# Class 8: OOP in Python

- Data Engineers build reusable tools: readers, transformers, loggers.
- OOP helps you modularize, scale, and reorganize pipeline steps cleanly.
- Instead of repeating code for each file format/API — define a class once, use everywhere.

## Classes & Objects (Core Foundation)

In [0]:
class Customer: 
    def __init__(self, name):
        self.name = name 

c1 = Customer("Sumit")
print(c1.name)

In [0]:
# Build a PipelineStep Class 
class PipelineStep:

    def __init__(self, step_name):
        self.step_name = step_name 

    def execute(self):
        print(f"🚀 Executing Step: {self.step_name}")

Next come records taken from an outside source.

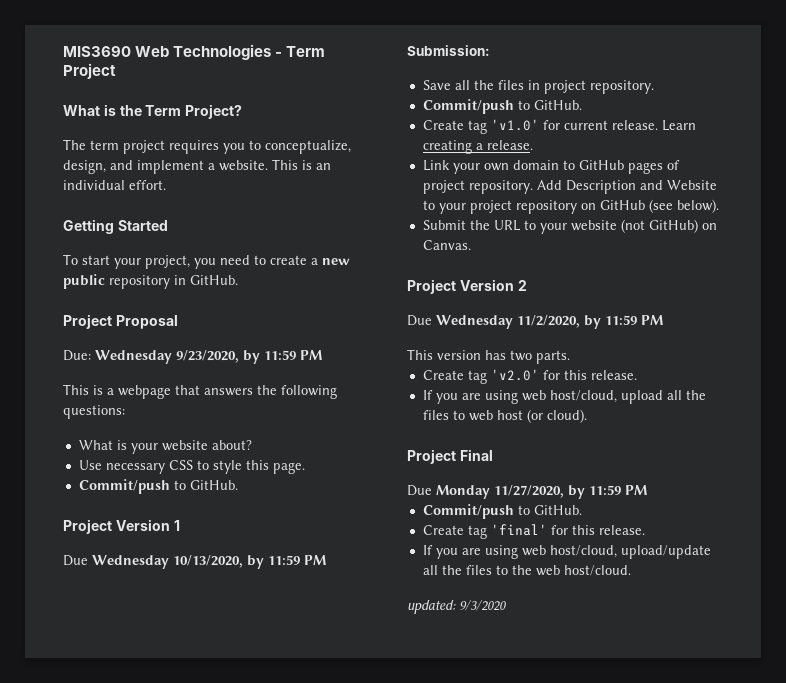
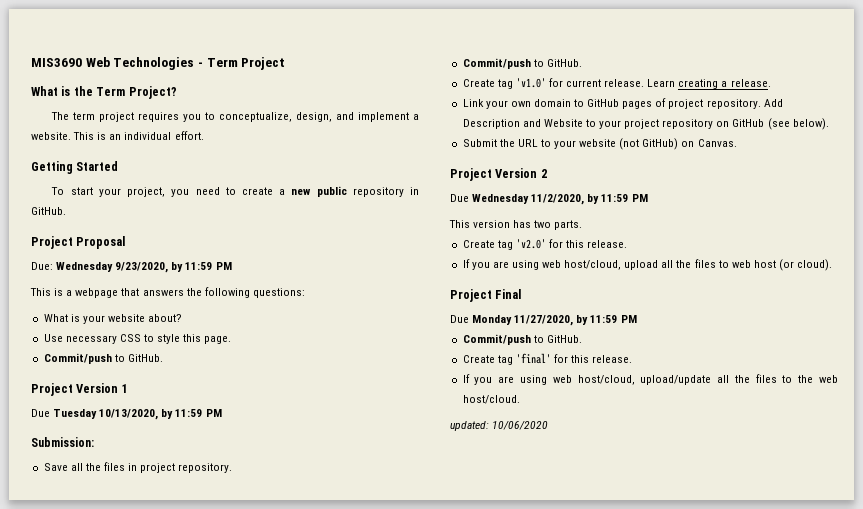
[92,555,169,569] Wednesday -> [53,409,98,419] Tuesday
[459,600,506,611] 9/3/2020 -> [492,421,549,430] 10/06/2020

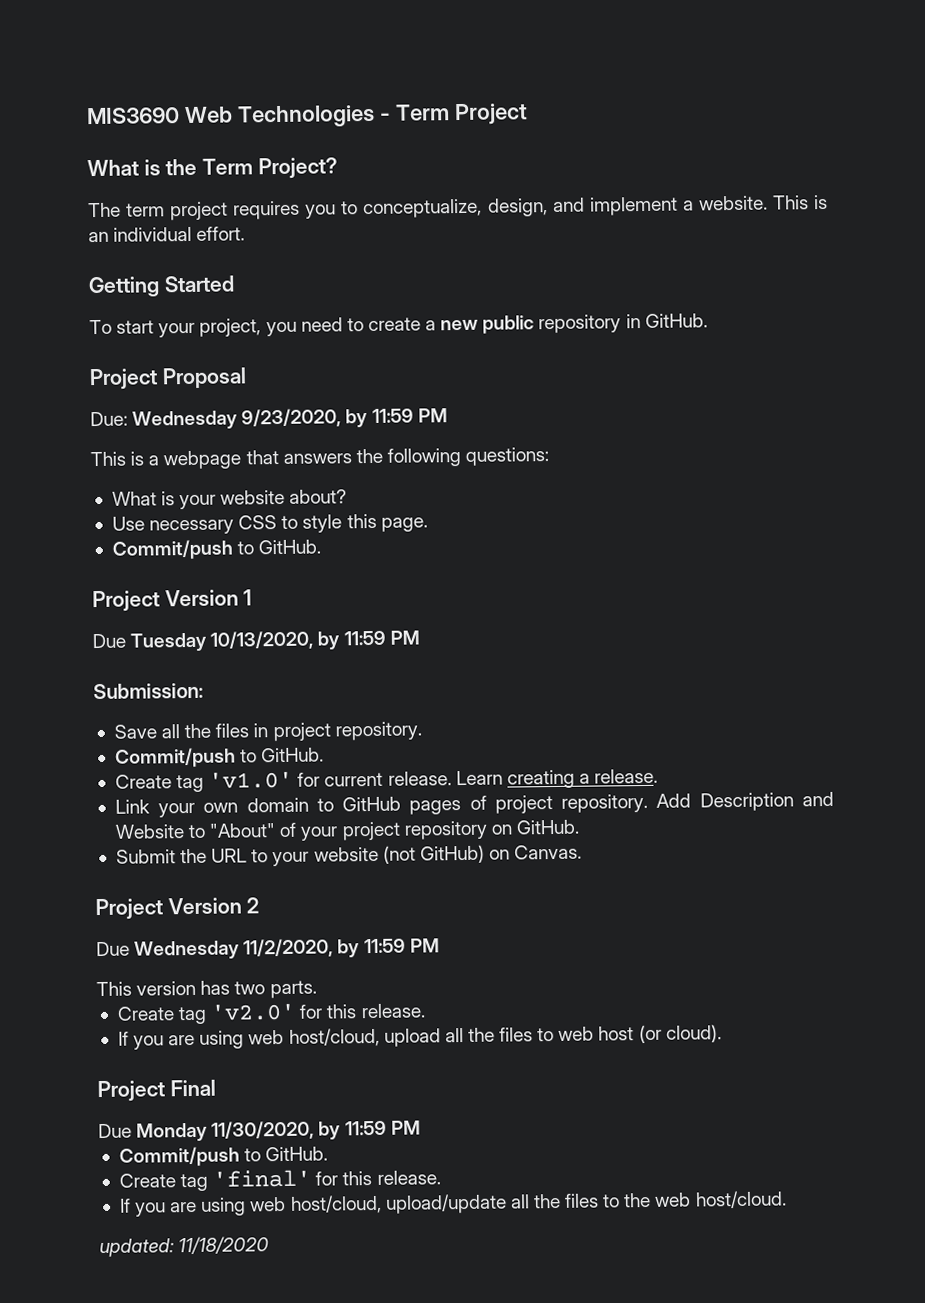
(596, 123) none -> [209,822,298,838] "About" of
[732,118,829,130] GitHub (see below). -> [515,819,580,835] GitHub.
[514,315,574,326] 11/27/2020, -> [211,1120,315,1140] 11/30/2020,
[492,421,549,430] 10/06/2020 -> [178,1236,270,1255] 11/18/2020

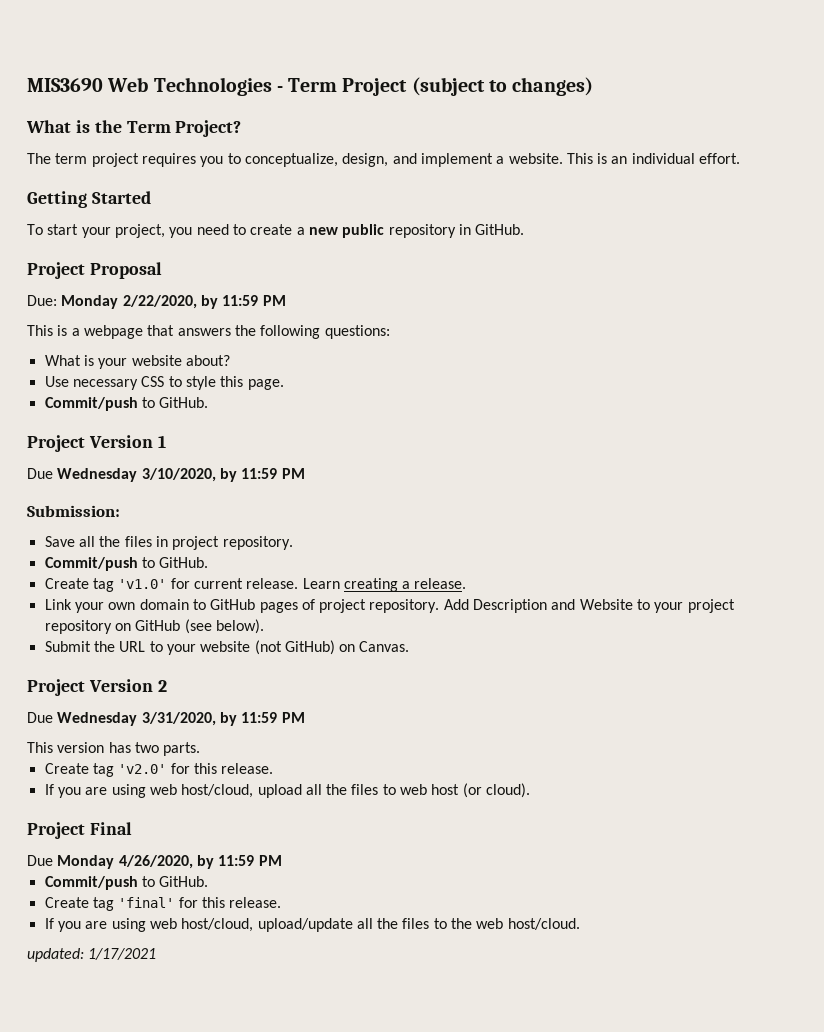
(528, 114) none -> [411,77,594,96] (subject to changes)
[132,408,342,430] Wednesday 9/23/2020, -> [61,295,197,309] Monday 2/22/2020,
[130,630,314,652] Tuesday 10/13/2020, -> [57,468,216,482] Wednesday 3/10/2020,
[209,822,298,838] "About" of -> (651, 604) none
[515,819,580,835] GitHub. -> [135,619,264,634] GitHub (see below).
[243,938,334,958] 11/2/2020, -> [141,712,216,726] 3/31/2020,
[211,1120,315,1140] 11/30/2020, -> [118,855,193,869] 4/26/2020,
[178,1236,270,1255] 11/18/2020 -> [88,948,157,960] 1/17/2021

ingest = PipelineStep("Ingestion")
transform = PipelineStep("Transformation")
load = PipelineStep("Loading")

ingest.execute()
transform.execute()
load.execute()

## Encapsulation - Protect Internal Logic

In [0]:
class DatabaseConnection:
    def __init__(self):
        self._credentials = "user:pass@123" # protected variable credentials 

    def connect(self):
        print("🛢️ Connecting using credentials...")
        return "DB Connection Established"
    
db = DatabaseConnection()
print(db.connect())

## Inheritance - Reuse Code with Variants

In [0]:
class Reader:
    def read(self):
        return "Reading from Base Reader..."

class CSVReader(Reader):
    def read(self):
        return "𝄜 Reading from CSV"   
    
class APIReader(Reader):
    def read(self):
        return "🌎 Fetching from API"
    
print(CSVReader().read())
print(APIReader().read())

## Polymorphism - Same Interface, Different Behaviour

In [0]:
def run_reader(reader):
    print(reader.read())

run_reader(CSVReader())
run_reader(APIReader())

## Abstraction - Enforce Strtucture Across Team

In [0]:
from abc import ABC, abstractmethod 

class Ingester(ABC):
    @abstractmethod 
    def read(self):
        pass 

class CSVIngester(Ingester):
    def read(self):
        return 'Reading CSV...'

class APIIngester(Ingester):
    def read(self):
        return "Calling API..." 

def run(ingester):
    print(ingester.read())

run(CSVIngester())
run(APIIngester())

# Real Data Pipeline - OOP Version

In [0]:
class FileIngester:
    def __init__(self, path):
        self.path = path

    def read(self):
        print(f"Reading data from {self.path}")
        return f"Raw data from {self.path}"
    
class Cleaner:
    def clean(self, data):
        print("Cleaning data...")
        return f"Cleaned version of: {data}"
    
class Writer:
    def write(self, data):
        print(f"Writing data: {data}")
        return "Write Success"
    
# Execute Pipeline 
reader = FileIngester("data.csv")
raw_data = reader.read()

cleaned = Cleaner().clean(raw_data)
Writer().write(cleaned)